Il est plus que temps de se réveiller et de nationaliser les secteurs stratégiques, notamment les ressources naturelles et la production alimentaire, en particulier les fruits et légumes.
Trump sait que l’application de tarifs douaniers nuirait à l’économie américaine, mais à court terme seulement. En revanche, pour le Québec et le Canada, les coûts seraient si énormes que nous nous retrouverions complètement à genoux. D’ailleurs, nous sommes déjà considérés comme une colonie en matière de ressources naturelles. Il est impératif de revenir à une certaine forme de socialisme ou de social-démocratie renforcée.
Le Québec, comme le reste du Canada, est déjà sous l’emprise d’une multitude de multinationales américaines. Il est donc urgent d’opérer un virage majeur afin d’augmenter fondamentalement notre résilience. Le concept de biorégion peut offrir quelques pistes de solution à cet égard aux populations locales, régionales et, à la rigueur, nationales. Par ailleurs, à l’échelle du Québec, l’un des défis majeurs consiste à protéger nos secteurs stratégiques, comme l’énergie, avec Hydro-Québec, par exemple. Il y a quelques années, j’avais proposé la création d’une société d’État de production de fruits et légumes (Serre-Québec) sur l’ensemble du territoire pour réduire notre dépendance vis-à-vis les États-Unis. Bref, il faut absolument renforcer notre autonomie dans les secteurs stratégiques tels que l’énergie, l’alimentation et celui des ressources naturelles en développant la deuxième et la troisième transformation.
Soumission
Aujourd’hui, nous sommes totalement soumis aux caprices de Trump, à ses menacent et à cette guerre tarifaire qui vient d’être officiellement déclarée le 4 mars 2025.
Quelle sera la prochaine exigence? L’annexion de l’Arctique canadien? Si nous maintenons le statu quo, nous resterons piégés indéfiniment dans une boucle temporelle, comme dans Le jour de la marmotte, avec un Trump aux commandes et des dirigeants qui attendent docilement ses directives… Malgré le fait que le Canada décide de répliquer avec des contre-tarifs, qui est une mesure légitime et nécessaire, étant donné notre extrême dépendance au marché étatsunien, nous ne pouvons gagner à ce petit jeu.
Le Canada, et le Québec de facto, est une colonie de ressources naturelles soumise aux multinationales qui n’a jamais vraiment su voler de ses propres ailes. Nous sommes comparables à une souris affaiblie, vacillant sous le poids d’un éléphant américain agressif et affamé. On le voit déjà et cela risque de s’aggraver avec l’inexorable déplétion des ressources comme le pétrole et les minéraux critiques. Dans le contexte actuel, relire le rapport Meadows peut s’avérer une clé de compréhension importante 😉.

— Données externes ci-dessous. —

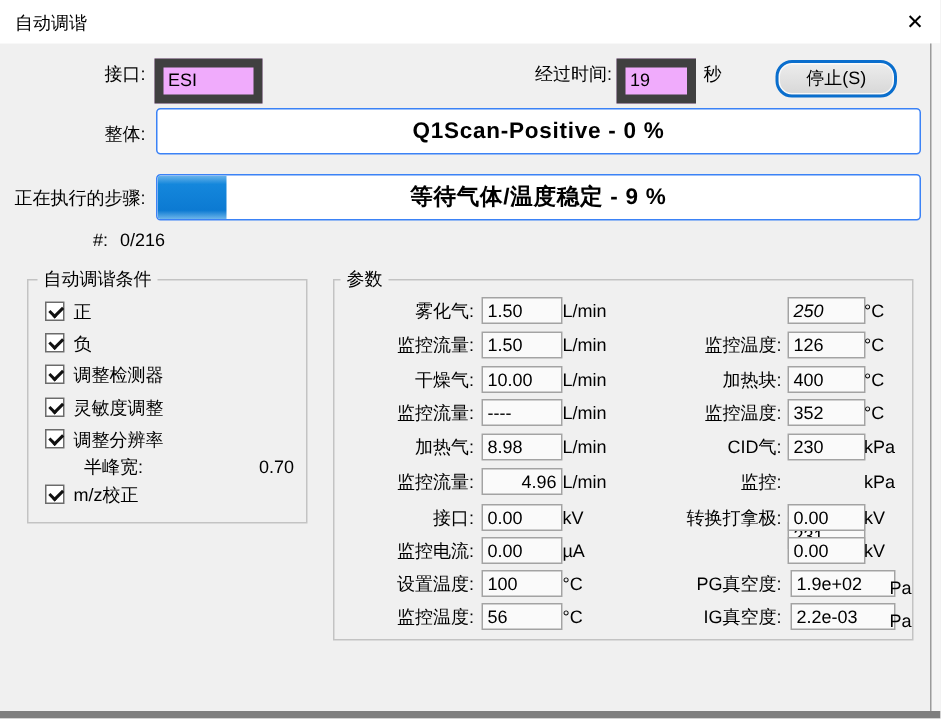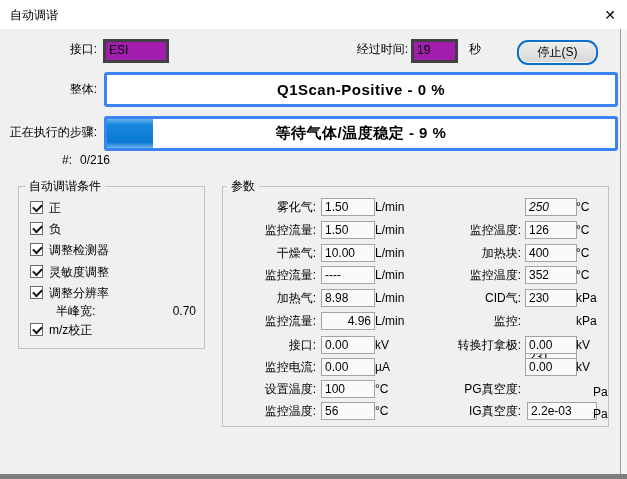--- a/index.html
+++ b/index.html
@@ -16,7 +16,7 @@
   .close{position:absolute;left:598px;top:3px;width:24px;height:23px;
          display:flex;align-items:center;justify-content:center;font-size:14px;color:#000;}
   
-  .field{position:absolute;height:18px;background:#a21caf;border:3px solid #404040;
+  .field{position:absolute;height:18px;background:#f0abfc;border:6px solid #404040;
          font-size:12px;line-height:17px;padding:0 3px;white-space:nowrap;overflow:hidden;}
   .pfield{background:#fafafa;border:1px solid #a3a3a3;}
   

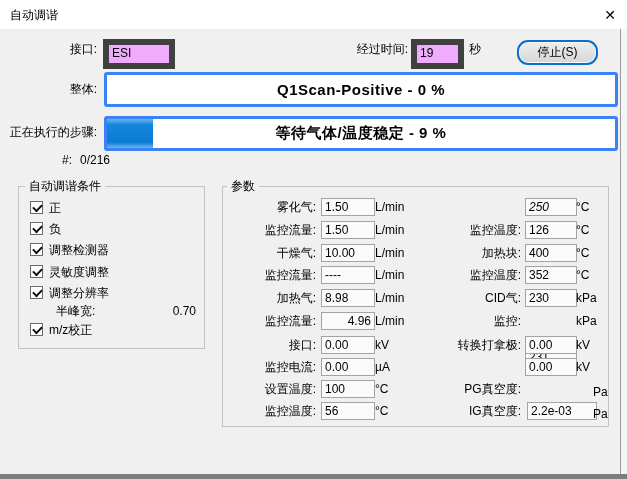--- a/index.html
+++ b/index.html
@@ -26,7 +26,7 @@
        display:flex;align-items:center;justify-content:center;font-size:12px;cursor:default;}
   
   .bar{position:absolute;left:104px;width:508px;height:29px;background:#ffffff;
-       border:3px solid #3b82f6;border-radius:3px;overflow:hidden;}
+       border:1px solid #3b82f6;border-radius:3px;overflow:hidden;}
   .bar-fill{position:absolute;left:0;top:0;bottom:0;width:0;
        background:linear-gradient(to bottom,#6cb5ea 0%,#1487dc 20%,#0c7ad2 80%,#6cb5ea 100%);}
   .bar-text{position:absolute;left:0;top:0;right:0;bottom:0;display:flex;align-items:center;

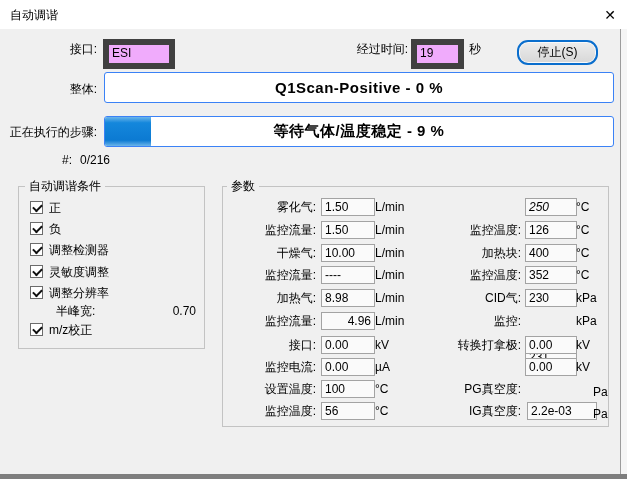--- a/index.html
+++ b/index.html
@@ -199,6 +199,7 @@
   <span class="punit" style="left:353px;top:171px;">kV</span>
 
   <span class="plabel" style="left:178px;top:193px;width:120px;">PG真空度:</span>
+  <span class="field pfield pbox" style="left:304px;top:193px;width:62px;">1.9e+02</span>
   <span class="punit" style="left:370px;top:196px;">Pa</span>
 
   <span class="plabel" style="left:178px;top:215px;width:120px;">IG真空度:</span>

Prenons l’exemple de l’Alberta et analysons trois concepts: nationalisation, privatisation et fonds souverain. En comparant la gestion des ressources pétrolières albertaines – non conventionnelles et extrêmement polluantes – avec celle de la Norvège, on constate un contraste frappant. Grâce à ses hydrocarbures offshore en mer du Nord, la Norvège a constitué un fonds souverain dépassant les 1500 milliards de dollars. Prévoyante comme une fourmi, elle a nationalisé ses ressources et en a tiré une immense richesse collective.
À l’inverse, l’Alberta a privilégié la privatisation. Résultat? Un maigre bas de laine d’environ 20 milliards de dollars. Avec une vision court-termiste et libertarienne, similaire à celle d’une cigale insouciante, l’Alberta a mal géré ses ressources non renouvelables. Elle n’a pas les moyens de se lancer dans une guerre tarifaire avec les États-Unis, et le Canada, après la privatisation de Petro-Canada, ne peut pas rivaliser non plus.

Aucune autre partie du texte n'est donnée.